▸ Activity: A verbatim copy is needed of the lines below from the one containing "Generator is not" up to and including the one containing "- Retail Prices", excluding pictures.

:: Exercise materials

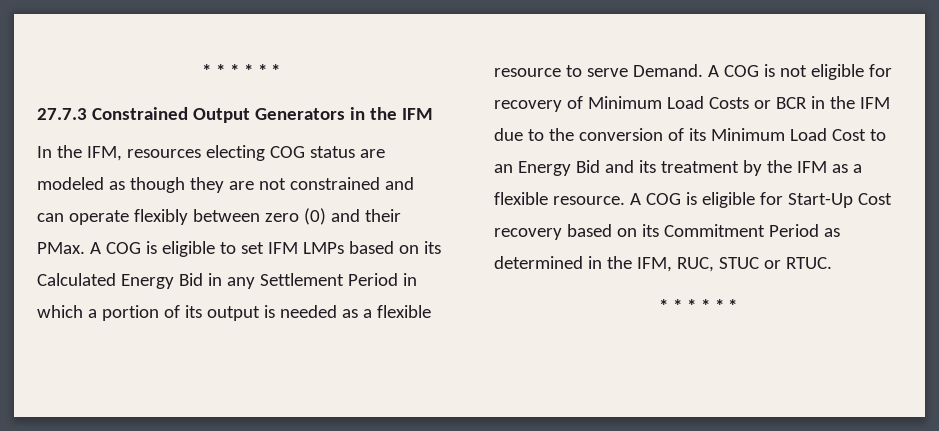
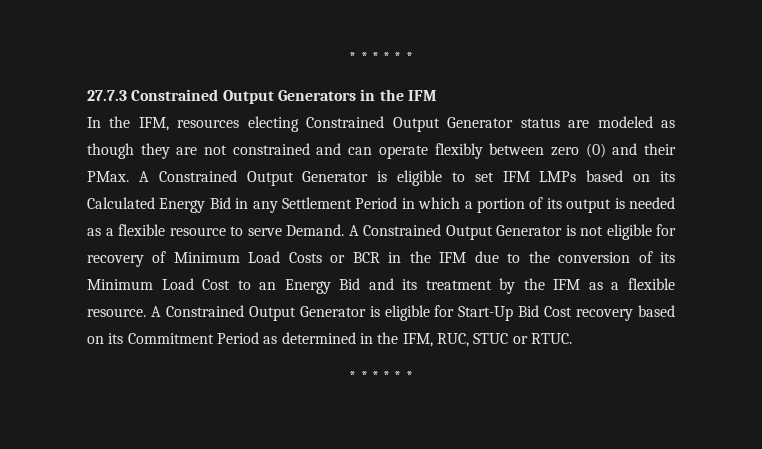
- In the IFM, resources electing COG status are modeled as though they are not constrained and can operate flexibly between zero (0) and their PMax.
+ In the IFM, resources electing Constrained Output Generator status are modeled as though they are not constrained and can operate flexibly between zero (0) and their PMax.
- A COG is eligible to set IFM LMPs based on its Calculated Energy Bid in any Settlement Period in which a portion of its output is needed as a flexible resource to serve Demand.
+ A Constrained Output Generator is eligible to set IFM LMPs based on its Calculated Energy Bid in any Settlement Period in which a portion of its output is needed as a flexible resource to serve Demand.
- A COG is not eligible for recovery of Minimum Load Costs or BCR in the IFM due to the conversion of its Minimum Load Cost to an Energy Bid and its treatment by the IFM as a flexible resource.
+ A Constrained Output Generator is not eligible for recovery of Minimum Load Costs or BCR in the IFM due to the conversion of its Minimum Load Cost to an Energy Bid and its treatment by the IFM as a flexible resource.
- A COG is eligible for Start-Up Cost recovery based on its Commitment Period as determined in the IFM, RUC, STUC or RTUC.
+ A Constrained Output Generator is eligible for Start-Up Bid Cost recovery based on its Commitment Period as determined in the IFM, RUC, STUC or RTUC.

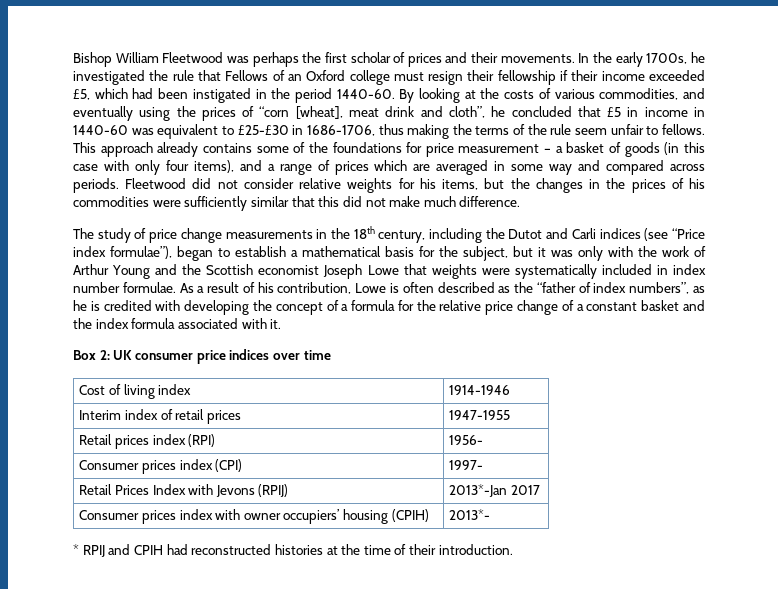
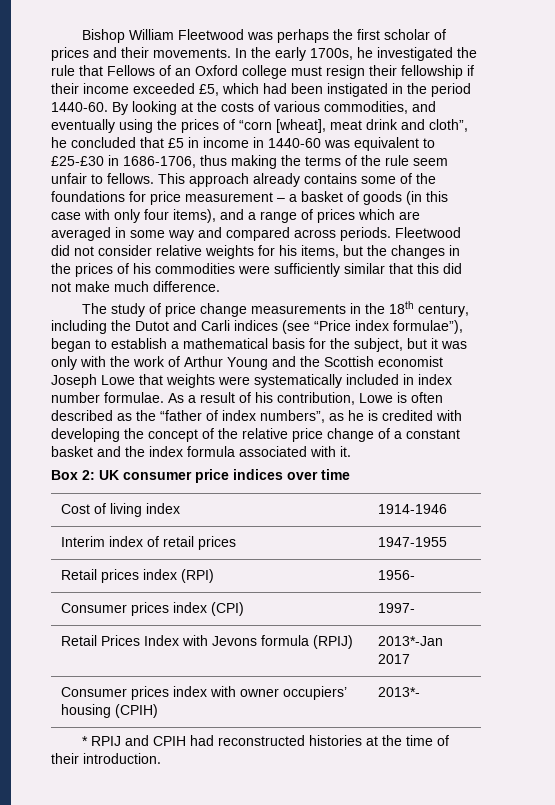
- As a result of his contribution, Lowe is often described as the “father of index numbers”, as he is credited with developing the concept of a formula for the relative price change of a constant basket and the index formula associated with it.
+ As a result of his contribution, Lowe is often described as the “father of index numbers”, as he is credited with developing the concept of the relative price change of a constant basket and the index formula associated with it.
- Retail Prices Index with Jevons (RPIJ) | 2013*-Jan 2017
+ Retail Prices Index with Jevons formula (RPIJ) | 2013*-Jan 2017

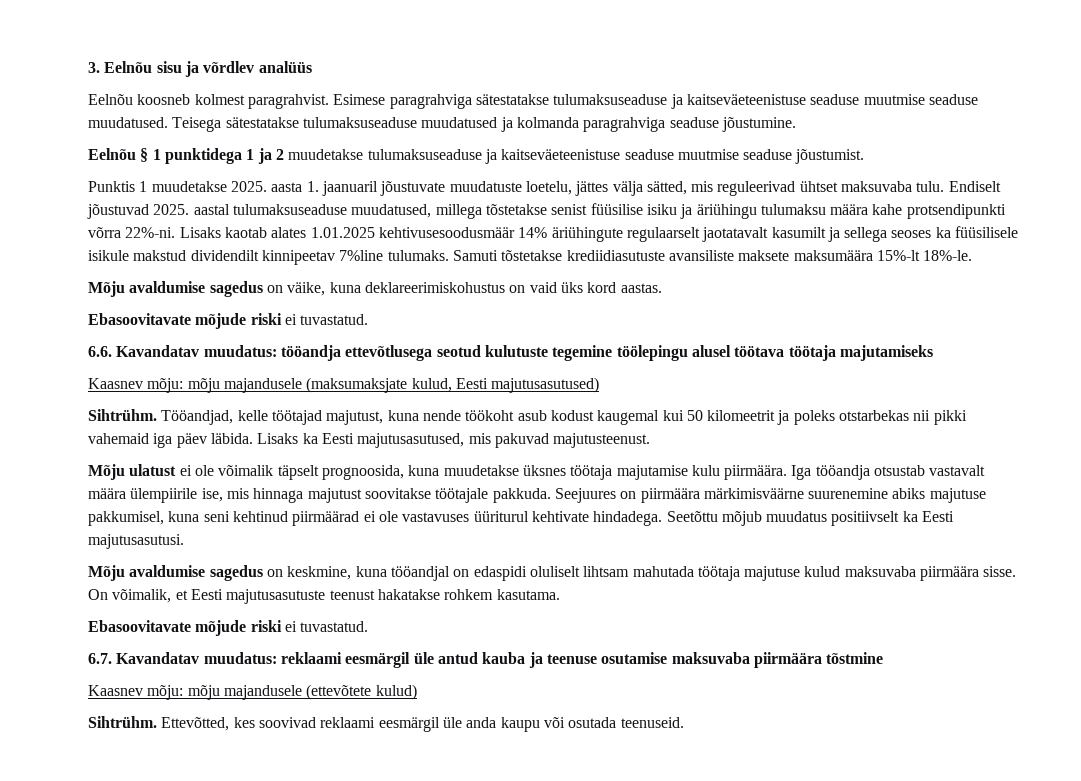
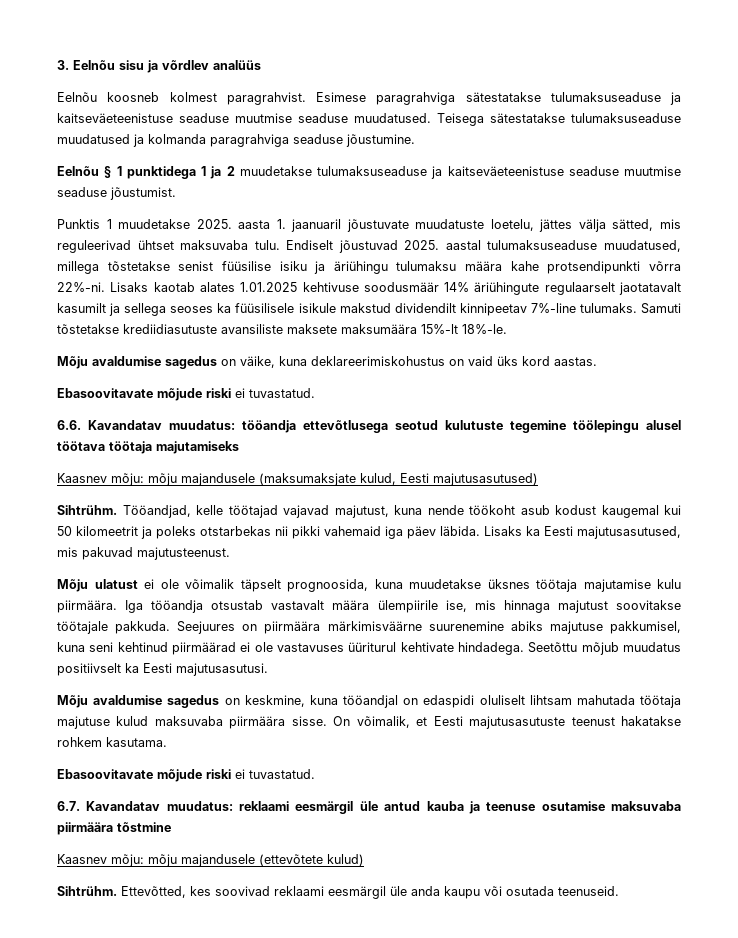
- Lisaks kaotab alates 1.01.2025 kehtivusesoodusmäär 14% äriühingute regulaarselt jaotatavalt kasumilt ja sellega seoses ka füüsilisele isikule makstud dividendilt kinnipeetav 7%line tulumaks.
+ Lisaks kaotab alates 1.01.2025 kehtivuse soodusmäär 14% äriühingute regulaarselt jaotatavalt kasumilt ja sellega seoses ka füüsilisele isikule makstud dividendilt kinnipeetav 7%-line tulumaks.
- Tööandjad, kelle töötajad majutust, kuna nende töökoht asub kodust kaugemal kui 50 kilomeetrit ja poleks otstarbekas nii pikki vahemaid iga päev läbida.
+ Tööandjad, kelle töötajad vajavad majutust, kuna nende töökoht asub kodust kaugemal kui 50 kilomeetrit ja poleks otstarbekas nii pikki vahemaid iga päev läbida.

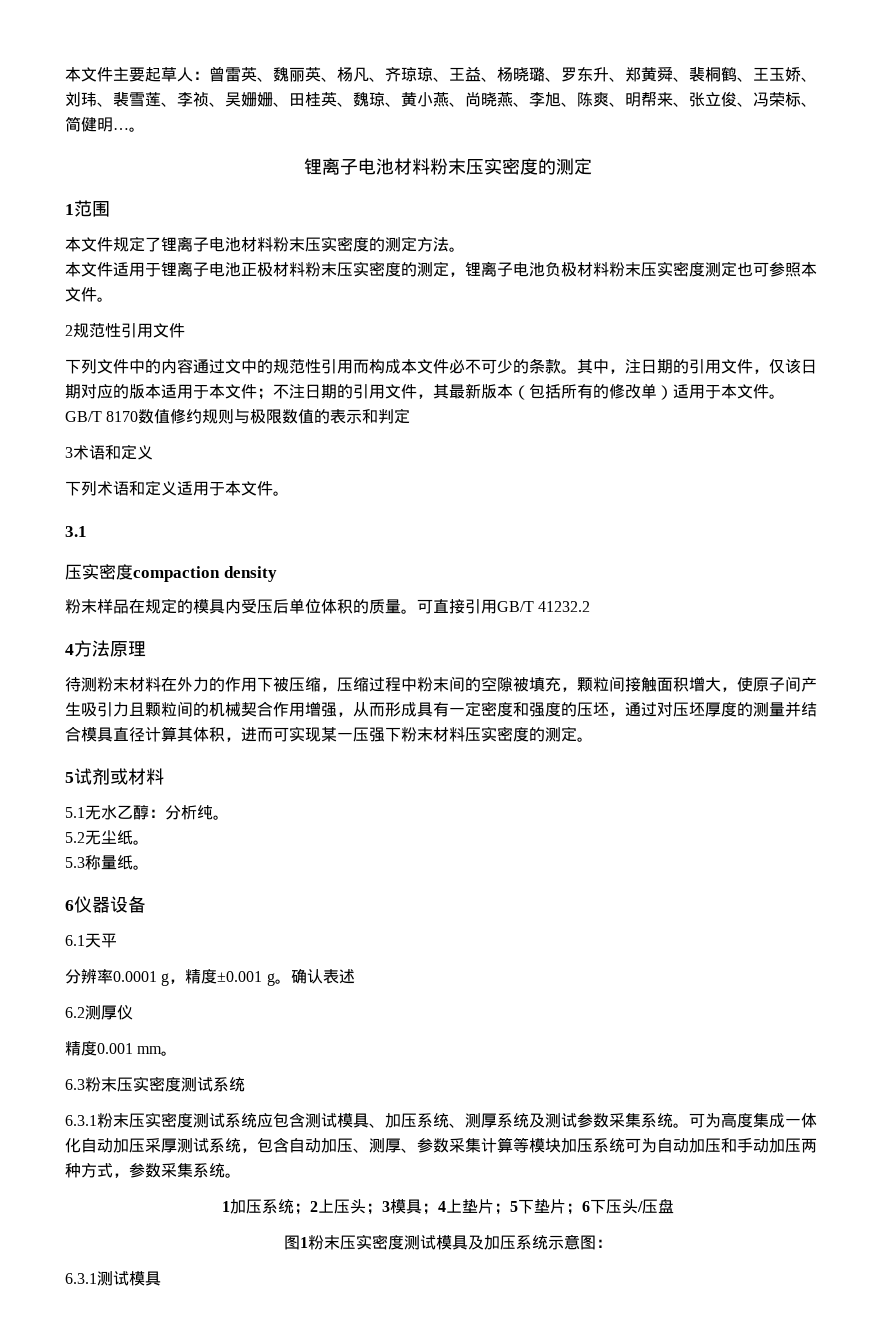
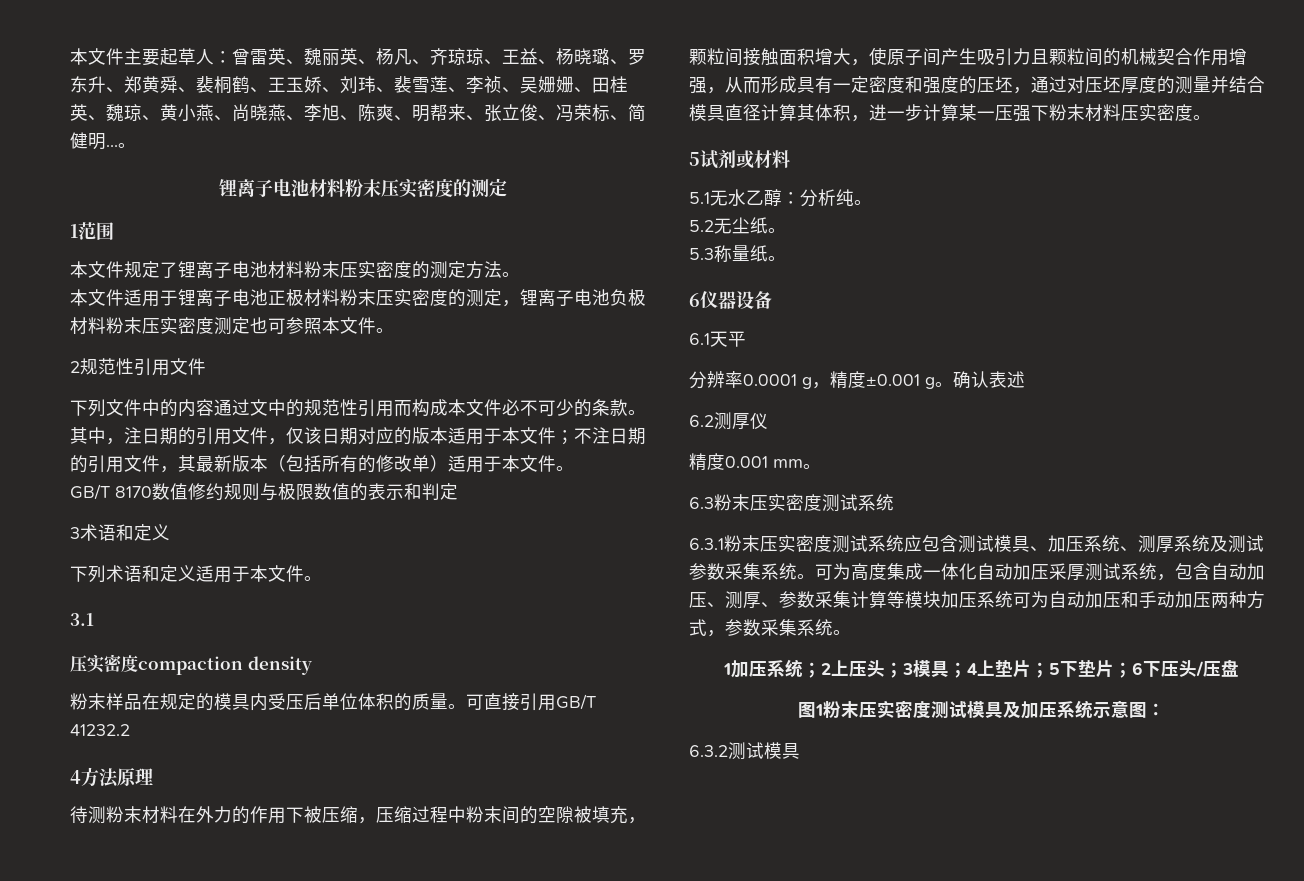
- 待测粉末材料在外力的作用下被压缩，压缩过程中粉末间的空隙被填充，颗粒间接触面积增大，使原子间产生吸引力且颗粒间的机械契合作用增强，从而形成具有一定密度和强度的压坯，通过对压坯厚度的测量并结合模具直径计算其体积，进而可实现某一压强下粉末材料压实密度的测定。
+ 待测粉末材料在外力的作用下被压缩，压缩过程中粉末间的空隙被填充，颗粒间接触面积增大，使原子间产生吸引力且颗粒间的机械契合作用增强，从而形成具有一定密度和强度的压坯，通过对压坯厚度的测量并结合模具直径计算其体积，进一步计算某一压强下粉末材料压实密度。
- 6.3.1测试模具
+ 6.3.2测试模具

::::

▸ Exercise answer:
+ A Constrained Output Generator is not eligible for recovery of Minimum Load Costs or BCR in the IFM due to the conversion of its Minimum Load Cost to an Energy Bid and its treatment by the IFM as a flexible resource.
- A COG is eligible for Start-Up Cost recovery based on its Commitment Period as determined in the IFM, RUC, STUC or RTUC.
+ A Constrained Output Generator is eligible for Start-Up Bid Cost recovery based on its Commitment Period as determined in the IFM, RUC, STUC or RTUC.

- As a result of his contribution, Lowe is often described as the “father of index numbers”, as he is credited with developing the concept of a formula for the relative price change of a constant basket and the index formula associated with it.
+ As a result of his contribution, Lowe is often described as the “father of index numbers”, as he is credited with developing the concept of the relative price change of a constant basket and the index formula associated with it.
- Retail Prices Index with Jevons (RPIJ) | 2013*-Jan 2017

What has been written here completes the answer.